Al momento en el que tuve ante mí al primer pasajero que me tocó atender en el “Lost and Found” de Mexicana de Aviación, o dicho en castellano, su servicio de equipajes extraviados y “encontrados” (no siempre, por cierto), allá por el año 1986, me sentí perfectamente preparado para hacerlo, aun cuando, tal y como solía ser el caso, la gran mayoría de los pasajeros que acudían a mi oficina podían tener algo que reclamar a la aerolínea, ya fuese por algún problema con su equipaje o con el servicio que habían recibido, lo cual es un gran reto para cualquier ejecutivo de atención al cliente.
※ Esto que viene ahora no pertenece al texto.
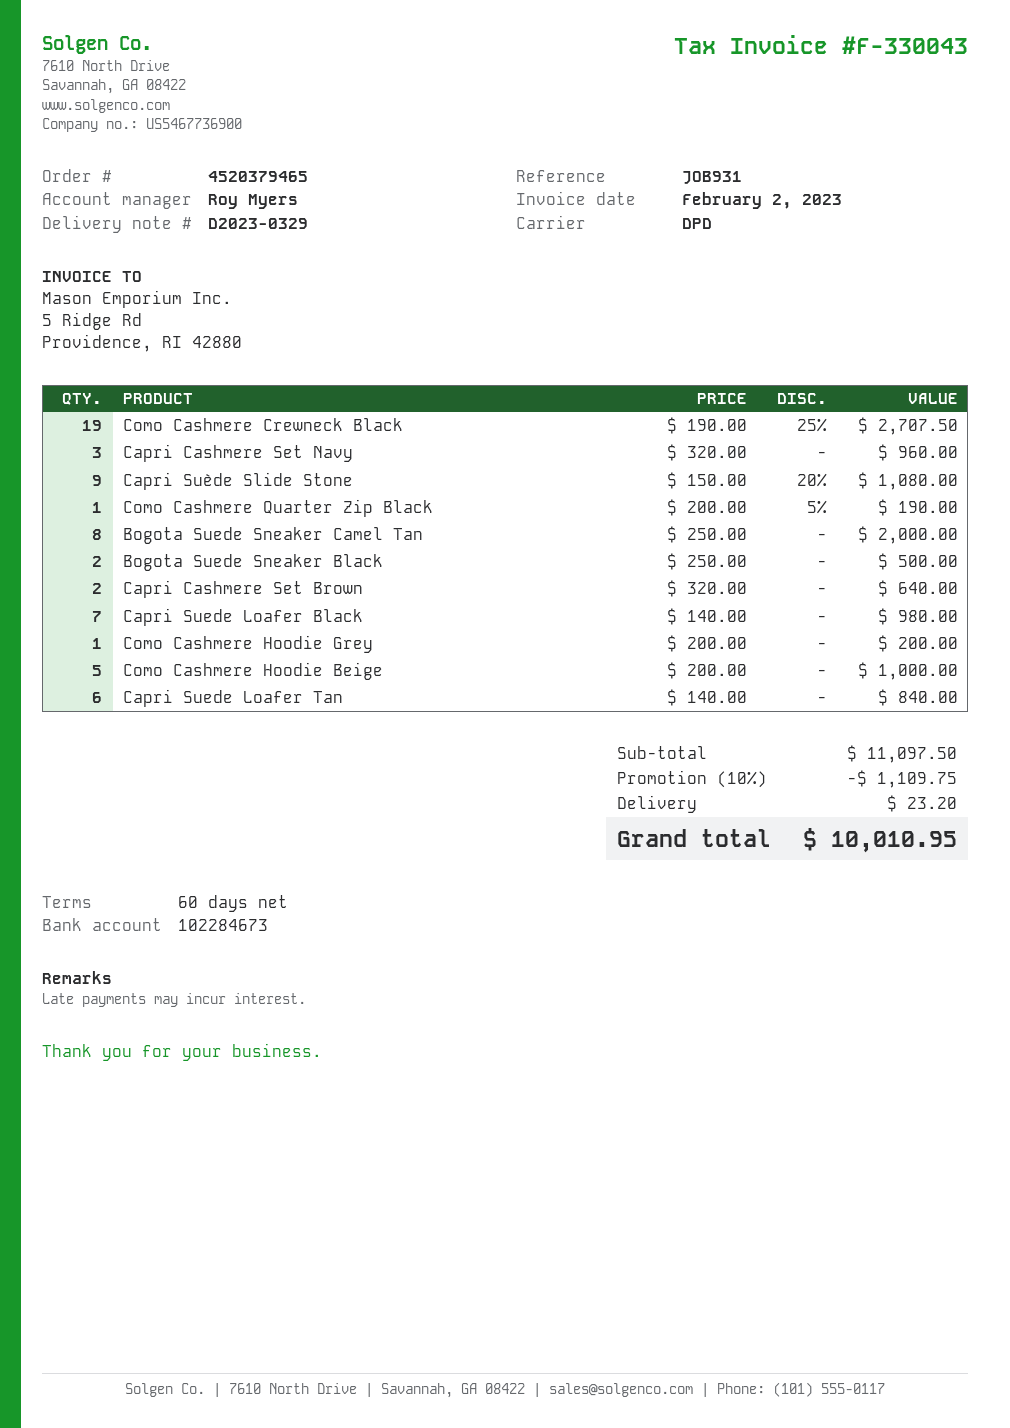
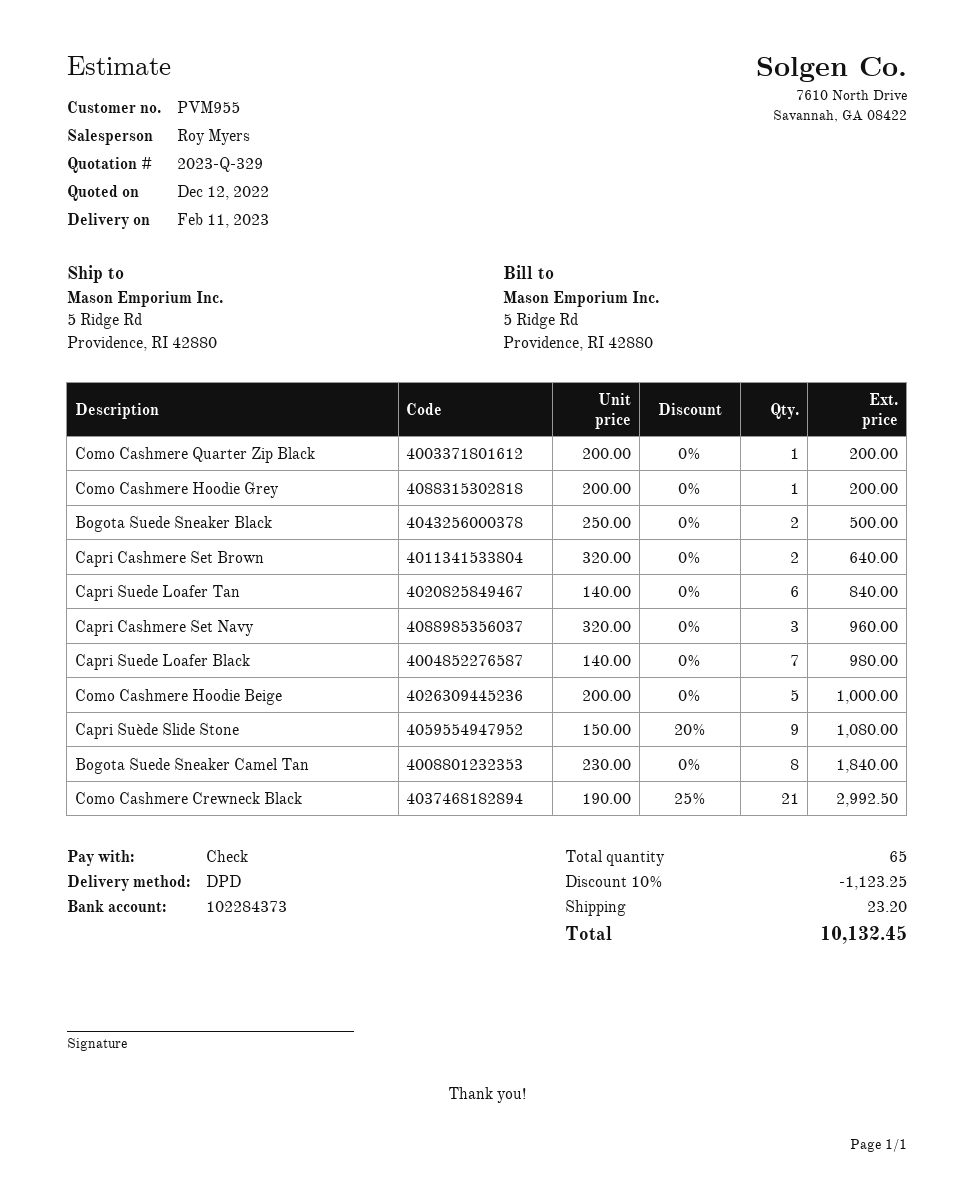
bank account: 102284673 -> 102284373
Como Cashmere Crewneck Black: 19 x 190.00 - 25% = 2707.50 -> 21 x 190.00 - 25% = 2992.50
Como Cashmere Quarter Zip Black: 1 x 200.00 - 5% = 190.00 -> 1 x 200.00 = 200.00
Bogota Suede Sneaker Camel Tan: 8 x 250.00 = 2000.00 -> 8 x 230.00 = 1840.00
discount: 10% = 1109.75 -> 10% = 1123.25
total: 10010.95 -> 10132.45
Y es que estamos hablando de favorecedores que, justa o injustamente, tienen razones para estar molestos y a los cuales lógicamente hay que tratar con particular profesionalismo, es decir, amable y empáticamente, con respuestas sustentadas en información confiable y demostrable, con respeto, en lo posible con soluciones y también cuando es necesario con autoridad.
La razón por la cual logré atender a mis primeros pasajeros con cierta calidad es que, si bien Mexicana se aseguró de reclutar a un profesionista del servicio en el aerotransporte, como siento era y posiblemente sigue siendo mi caso, más bien tiene que ver que la aerolínea procuró darme la debida capacitación para respaldar mi formación. Es más, la totalidad del primer mes trabajando para Mexicana lo pasé ya fuese en sus salones de clase o en otras de sus oficinas, recibiendo las herramientas que eventualmente requeriría para presentarme frente a los pasajeros. Dicho en otras palabras, Mexicana no se dio el lujo de poner a un improvisado a cargo de un asunto tan delicado como es interactuar con un cliente molesto.
Estoy convencido de que don Manuel Sosa de la Vega, a la sazón al frente de Mexicana, lo comprendía, tanto así que se aseguró que en la aerolínea no se escatimase calidad de los procesos de selección, reclutamiento e inducción del personal, algo que siendo honestos no percibo en la gran mayoría de los modernos prestadores de servicios con los que me relaciono, en los cuales me da la impresión que el costo de la improvisación pretende ser compensado con los ahorros en sueldos y capacitación que supone poner frente al cliente a perfiles de bajo nivel y con pobre capacitación. Nada más miope y por ende peligroso, y al final de cuentas costoso, en especial al hablar de actividades en las que la palabra riesgo tiene la relevancia que tiene, por ejemplo en aviación, en la que hay que reconocerlo, la improvisación se paga hasta con la propia vida o la de terceros.
En tiempos en los que Mexicana de Aviación vuelve a estar de moda, gracias a la muy publicitada compra de dicha marca por parte del gobierno federal, me vienen a la mente recuerdos de experiencias profesionales, como la que me permito compartir en esta entrega, misma que por cierto me ayudó enormemente a formarme como proveedor de servicios, tanto así que la uso como referencia, hay que decirlo, muy exigente, a la hora seguir prestándolos o de recibirlos; quizás de ahí las críticas a la calidad del servicio que tan frecuentemente expongo en mis columnas de opinión, clases, conferencias y labores de consultoría.
Creo que, en honor a Mexicana de Aviación y a don Manuel Sosa, ha llegado el momento de reconocer que lo más barato que puede hacer una organización es invertir en aquello que acabe con la improvisación en ella.